TASK OBJECTIVE: If a line of the data below holds the string "reportName", copy it.

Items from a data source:
- - - -

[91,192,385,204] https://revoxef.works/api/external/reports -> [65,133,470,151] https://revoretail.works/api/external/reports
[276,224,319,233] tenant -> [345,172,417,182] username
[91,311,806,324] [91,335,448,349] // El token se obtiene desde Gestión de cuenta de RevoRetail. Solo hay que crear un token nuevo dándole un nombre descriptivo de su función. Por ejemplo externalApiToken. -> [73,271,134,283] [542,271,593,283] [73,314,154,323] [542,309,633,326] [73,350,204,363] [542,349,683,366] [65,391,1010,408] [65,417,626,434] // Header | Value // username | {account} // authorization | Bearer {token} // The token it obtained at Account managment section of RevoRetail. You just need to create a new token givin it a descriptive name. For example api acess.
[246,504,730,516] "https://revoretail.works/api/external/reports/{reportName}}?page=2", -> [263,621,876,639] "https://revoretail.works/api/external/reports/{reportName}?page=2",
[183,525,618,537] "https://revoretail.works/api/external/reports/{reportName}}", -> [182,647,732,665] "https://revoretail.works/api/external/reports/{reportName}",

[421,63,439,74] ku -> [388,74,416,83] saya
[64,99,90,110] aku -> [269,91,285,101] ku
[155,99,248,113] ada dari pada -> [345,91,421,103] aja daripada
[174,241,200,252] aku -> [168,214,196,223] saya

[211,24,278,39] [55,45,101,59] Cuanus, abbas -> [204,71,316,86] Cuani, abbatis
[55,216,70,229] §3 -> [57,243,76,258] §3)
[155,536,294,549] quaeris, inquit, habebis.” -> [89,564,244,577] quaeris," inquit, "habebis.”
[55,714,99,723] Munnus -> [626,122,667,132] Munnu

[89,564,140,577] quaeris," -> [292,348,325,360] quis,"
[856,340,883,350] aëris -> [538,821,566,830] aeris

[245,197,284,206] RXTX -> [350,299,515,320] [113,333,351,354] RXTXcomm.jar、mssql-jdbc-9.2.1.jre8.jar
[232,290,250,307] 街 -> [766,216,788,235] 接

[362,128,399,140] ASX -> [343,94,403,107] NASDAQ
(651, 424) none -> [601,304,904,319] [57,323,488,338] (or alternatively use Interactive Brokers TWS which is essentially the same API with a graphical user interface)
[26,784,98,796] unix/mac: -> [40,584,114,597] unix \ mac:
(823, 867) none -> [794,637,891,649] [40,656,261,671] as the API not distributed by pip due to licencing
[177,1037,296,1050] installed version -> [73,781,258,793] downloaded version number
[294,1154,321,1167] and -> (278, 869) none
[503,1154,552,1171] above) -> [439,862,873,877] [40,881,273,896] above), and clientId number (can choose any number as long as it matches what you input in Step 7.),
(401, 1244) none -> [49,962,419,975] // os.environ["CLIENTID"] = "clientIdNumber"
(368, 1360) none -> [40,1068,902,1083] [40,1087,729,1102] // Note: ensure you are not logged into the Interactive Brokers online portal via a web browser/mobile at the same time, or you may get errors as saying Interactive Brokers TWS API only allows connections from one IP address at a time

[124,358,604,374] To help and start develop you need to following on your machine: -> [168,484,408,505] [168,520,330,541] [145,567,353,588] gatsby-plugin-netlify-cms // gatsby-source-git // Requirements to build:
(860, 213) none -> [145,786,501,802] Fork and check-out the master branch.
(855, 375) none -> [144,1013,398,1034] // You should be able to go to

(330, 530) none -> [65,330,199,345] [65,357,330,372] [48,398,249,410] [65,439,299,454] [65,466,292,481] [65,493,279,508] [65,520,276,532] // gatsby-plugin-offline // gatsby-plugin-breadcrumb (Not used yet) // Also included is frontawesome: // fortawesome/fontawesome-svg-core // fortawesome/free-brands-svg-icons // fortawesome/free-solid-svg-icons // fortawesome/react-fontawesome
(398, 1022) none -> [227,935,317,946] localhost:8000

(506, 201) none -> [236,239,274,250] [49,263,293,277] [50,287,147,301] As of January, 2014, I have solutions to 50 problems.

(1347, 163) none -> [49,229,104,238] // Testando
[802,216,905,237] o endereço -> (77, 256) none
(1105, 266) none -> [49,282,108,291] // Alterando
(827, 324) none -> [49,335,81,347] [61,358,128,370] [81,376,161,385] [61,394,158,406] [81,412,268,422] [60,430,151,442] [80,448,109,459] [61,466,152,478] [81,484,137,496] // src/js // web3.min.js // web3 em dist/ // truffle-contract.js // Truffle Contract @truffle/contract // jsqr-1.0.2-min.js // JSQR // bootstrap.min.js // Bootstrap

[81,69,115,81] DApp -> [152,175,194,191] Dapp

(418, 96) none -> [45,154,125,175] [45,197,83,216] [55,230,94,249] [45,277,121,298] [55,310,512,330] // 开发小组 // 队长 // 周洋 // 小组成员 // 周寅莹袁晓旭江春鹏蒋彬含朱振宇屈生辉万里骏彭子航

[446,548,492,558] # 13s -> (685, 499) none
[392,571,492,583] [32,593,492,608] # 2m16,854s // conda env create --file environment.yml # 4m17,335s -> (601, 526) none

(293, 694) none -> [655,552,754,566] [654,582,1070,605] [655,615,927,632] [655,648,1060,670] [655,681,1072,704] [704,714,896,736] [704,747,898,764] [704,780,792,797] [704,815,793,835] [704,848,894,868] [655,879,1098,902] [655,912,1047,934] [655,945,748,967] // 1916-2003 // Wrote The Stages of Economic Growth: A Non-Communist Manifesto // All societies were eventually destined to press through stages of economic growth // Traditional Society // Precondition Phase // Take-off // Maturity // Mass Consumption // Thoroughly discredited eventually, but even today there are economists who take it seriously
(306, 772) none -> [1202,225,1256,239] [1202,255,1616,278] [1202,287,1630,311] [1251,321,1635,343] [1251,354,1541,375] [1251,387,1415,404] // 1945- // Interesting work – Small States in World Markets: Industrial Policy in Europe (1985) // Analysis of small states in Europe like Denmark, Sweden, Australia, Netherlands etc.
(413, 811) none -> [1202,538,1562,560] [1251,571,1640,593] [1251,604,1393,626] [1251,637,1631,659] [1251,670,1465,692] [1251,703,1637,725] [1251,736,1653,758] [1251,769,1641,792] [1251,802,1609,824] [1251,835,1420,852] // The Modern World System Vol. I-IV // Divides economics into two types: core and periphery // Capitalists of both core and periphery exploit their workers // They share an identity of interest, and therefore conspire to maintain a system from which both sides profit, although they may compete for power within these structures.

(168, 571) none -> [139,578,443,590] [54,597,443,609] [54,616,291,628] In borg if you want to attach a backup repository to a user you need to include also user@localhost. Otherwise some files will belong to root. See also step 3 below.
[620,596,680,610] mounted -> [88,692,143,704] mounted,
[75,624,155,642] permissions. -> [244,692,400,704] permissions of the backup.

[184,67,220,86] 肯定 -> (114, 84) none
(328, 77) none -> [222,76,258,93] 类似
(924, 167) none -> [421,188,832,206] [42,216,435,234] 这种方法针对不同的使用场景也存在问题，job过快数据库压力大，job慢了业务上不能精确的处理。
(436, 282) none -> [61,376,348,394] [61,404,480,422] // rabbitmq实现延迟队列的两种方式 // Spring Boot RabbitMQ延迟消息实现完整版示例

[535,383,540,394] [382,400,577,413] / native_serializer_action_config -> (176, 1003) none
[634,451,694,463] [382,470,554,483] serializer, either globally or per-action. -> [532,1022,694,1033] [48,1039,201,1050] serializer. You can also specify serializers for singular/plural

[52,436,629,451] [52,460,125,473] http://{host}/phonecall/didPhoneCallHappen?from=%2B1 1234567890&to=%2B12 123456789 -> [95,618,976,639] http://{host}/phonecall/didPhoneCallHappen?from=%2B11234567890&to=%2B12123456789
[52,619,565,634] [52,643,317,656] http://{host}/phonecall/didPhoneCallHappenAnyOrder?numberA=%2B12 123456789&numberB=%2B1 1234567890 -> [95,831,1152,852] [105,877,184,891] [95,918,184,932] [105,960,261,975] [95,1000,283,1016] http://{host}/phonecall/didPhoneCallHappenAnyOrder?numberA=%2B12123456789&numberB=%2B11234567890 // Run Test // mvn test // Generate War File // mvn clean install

- - - -

SOLUTION:
[246,504,730,516] "https://revoretail.works/api/external/reports/{reportName}}?page=2", -> [263,621,876,639] "https://revoretail.works/api/external/reports/{reportName}?page=2",
[183,525,618,537] "https://revoretail.works/api/external/reports/{reportName}}", -> [182,647,732,665] "https://revoretail.works/api/external/reports/{reportName}",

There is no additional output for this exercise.